VENEZIA Verità, mezze verità, bugie. La storia si ripete. O così, almeno, par di capire dal dispositivo del gip Massimo Vicinanza, che ieri ha condannato a 4 anni e 10 mesi Riccardo Di Cicco, 61enne odontoiatra toscano ed ex cognato di Felice Maniero, ma ha dimostrato di non credere a tutto quello che l’ex boss della Mala del Brenta disse ai pm di Venezia nel 2016: ovvero che a partire dagli anni Ottanta aveva consegnato a Di Cicco 33 miliardi di vecchie lire e che questi li aveva investiti in Svizzera e, in parte, usati per acquistare immobili e auto. Anzi, il gip ha pure disposto una maxi-confisca ai danni di «Faccia d’angelo» per due milioni di euro: probabilmente, in attesa delle motivazioni, la somma che Maniero avrebbe riavuto da Di Cicco negli anni e che dunque va restituita allo Stato perché è il frutto di spaccio di droga e rapine.
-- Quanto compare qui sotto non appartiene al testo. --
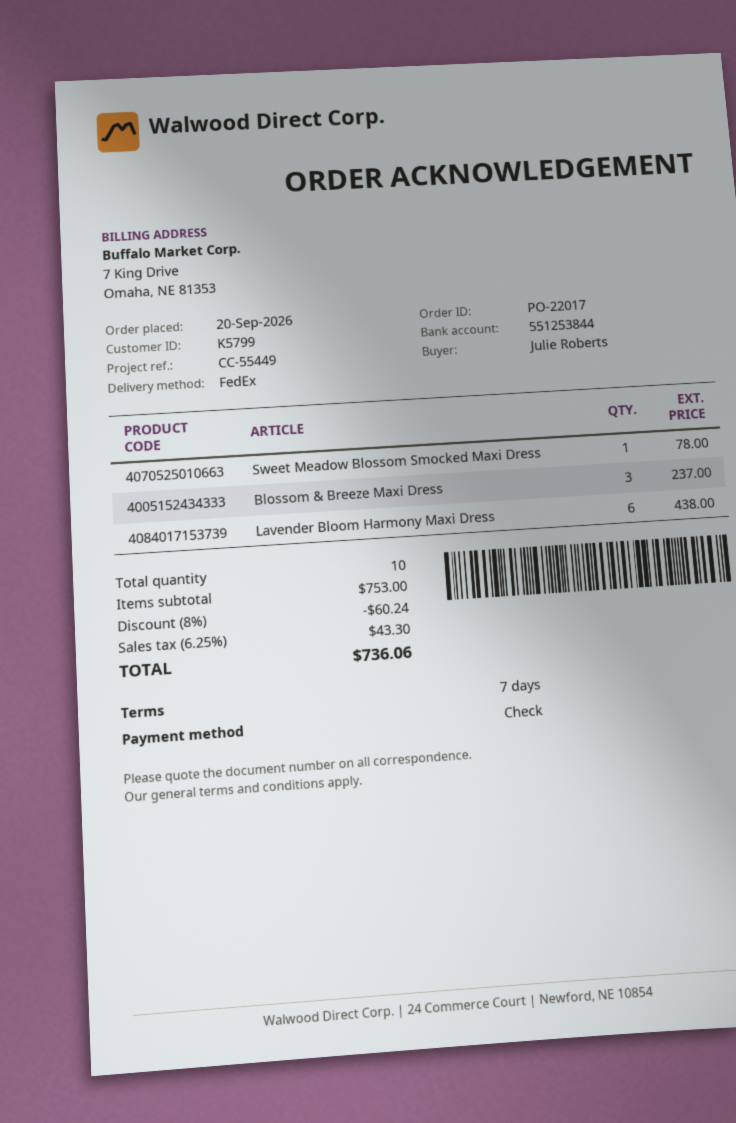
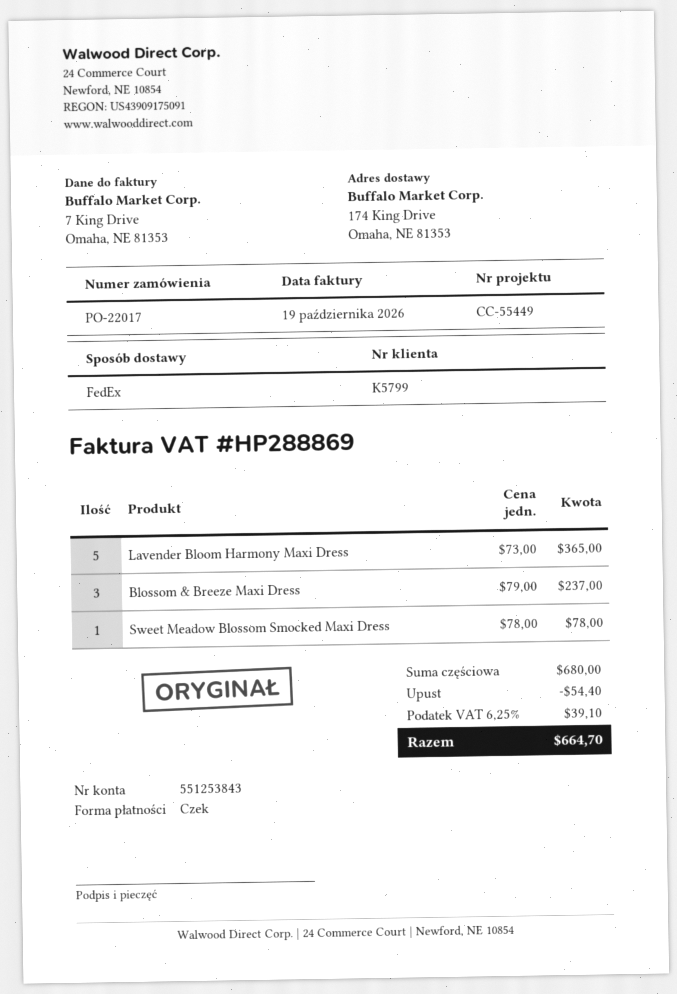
bank account: 551253844 -> 551253843
Lavender Bloom Harmony Maxi Dress: 6 for 438.00 -> 5 for 365.00
subtotal: 753.00 -> 680.00
discount: 60.24 -> 54.40
tax: 6.25% = 43.30 -> 6.25% = 39.10
total: 736.06 -> 664.70

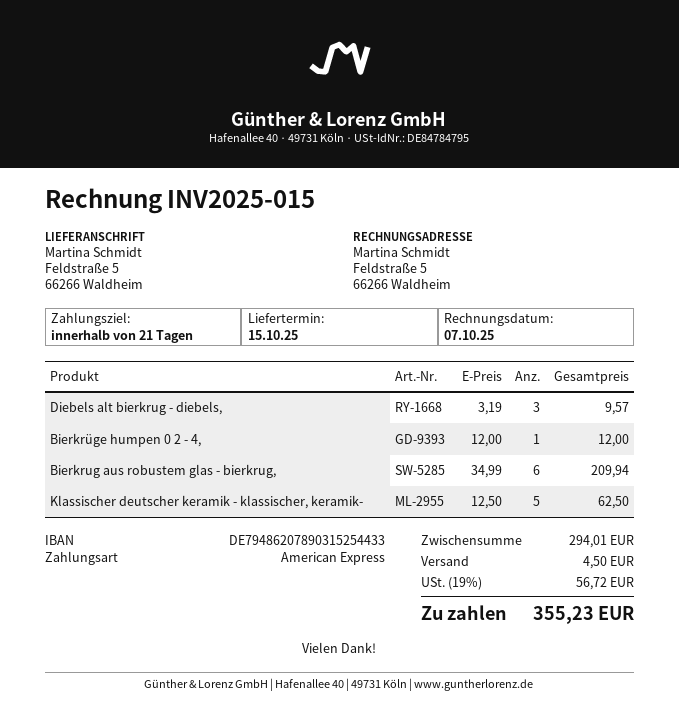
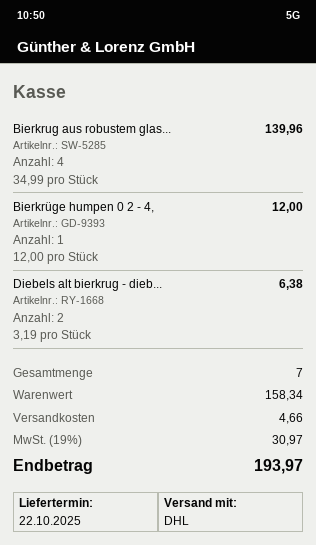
delivery date: 2025-10-15 -> 2025-10-22
Diebels alt bierkrug - diebels,: 3 x 3.19 = 9.57 -> 2 x 3.19 = 6.38
Bierkrug aus robustem glas - bierkrug,: 6 x 34.99 = 209.94 -> 4 x 34.99 = 139.96
Klassischer deutscher keramik - klassischer, keramik-: 5 x 12.50 = 62.50 -> none
subtotal: 294.01 -> 158.34
shipping: 4.50 -> 4.66
tax: 19% = 56.72 -> 19% = 30.97
total: 355.23 -> 193.97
La procura aveva contestato a Di Cicco e all’ex moglie Noretta Maniero (sorella di Felice) il riciclaggio con 5 modalità: l’acquisto nel 1989 di una villa a Santa Croce sull’Arno, quello di una villa a Marina di Pietrasanta nel 2004, un’abitazione a Fucecchio comprata nel 2011, varie auto e infine le operazioni finanziarie che avevano come fulcro il conto Monastero aperto nel 2003 in Svizzera presso la Deutsch Bank. Il giudice ha condannato il solo Di Cicco per quest’ultima ipotesi, che peraltro lui stesso aveva ammesso, anche se limitandola a 11 miliardi di lire consegnati a metà anni Novanta ed escludendo invece i 22 miliardi riferibili al decennio precedente. Noretta Maniero è stata invece dichiarata prescritta da questa accusa, probabilmente ritenendo un suo ruolo solo prima del 2000, visto che il termine per quel reato è di 18 anni.
Nel dispositivo viene di chiarata prescritta anche l’accusa del primo acquisto, il che farebbe pensare che però avvenne con soldi di provenienza illecita. Anche perché la villa fu comprata nel 1989, quando Di Cicco da appena tre anni esercitava la professione di odontoiatra e dunque, anche credendo alla tesi difensiva che facesse largo uso di pagamenti in nero fin oltre il doppio di quelli fatturati, non avrebbe potuto racimolare i 160 milioni necessari. Il giudice ha invece assolto Di Ciccio e l’ex moglie, seppur con formula dubitativa, per l’acquisto degli altri due immobili e delle auto, ritenendo che non sia stato provato che i soldi non fossero dei ricavi, seppur illeciti, dell’odontoiatra. E questo, secondo il difensore, l’avvocato Giulio Venturi, potrebbe riaprire la partita della confisca disposta dal tribunale proprio nelle scorse settimane e già appellata.
Ha invece tenuto l’aggravante dell’agevolazione mafiosa, contestata dai pm Giovanni Zorzi e Paola Tonini. «Un altro punto su cui faremo sicuramente appello - dice il legale perché la Cassazione dice che l’agevolazione deve essere diretta nei confronti dell’associazione mafiosa, non di uno solo dei suoi membri, seppure apicale».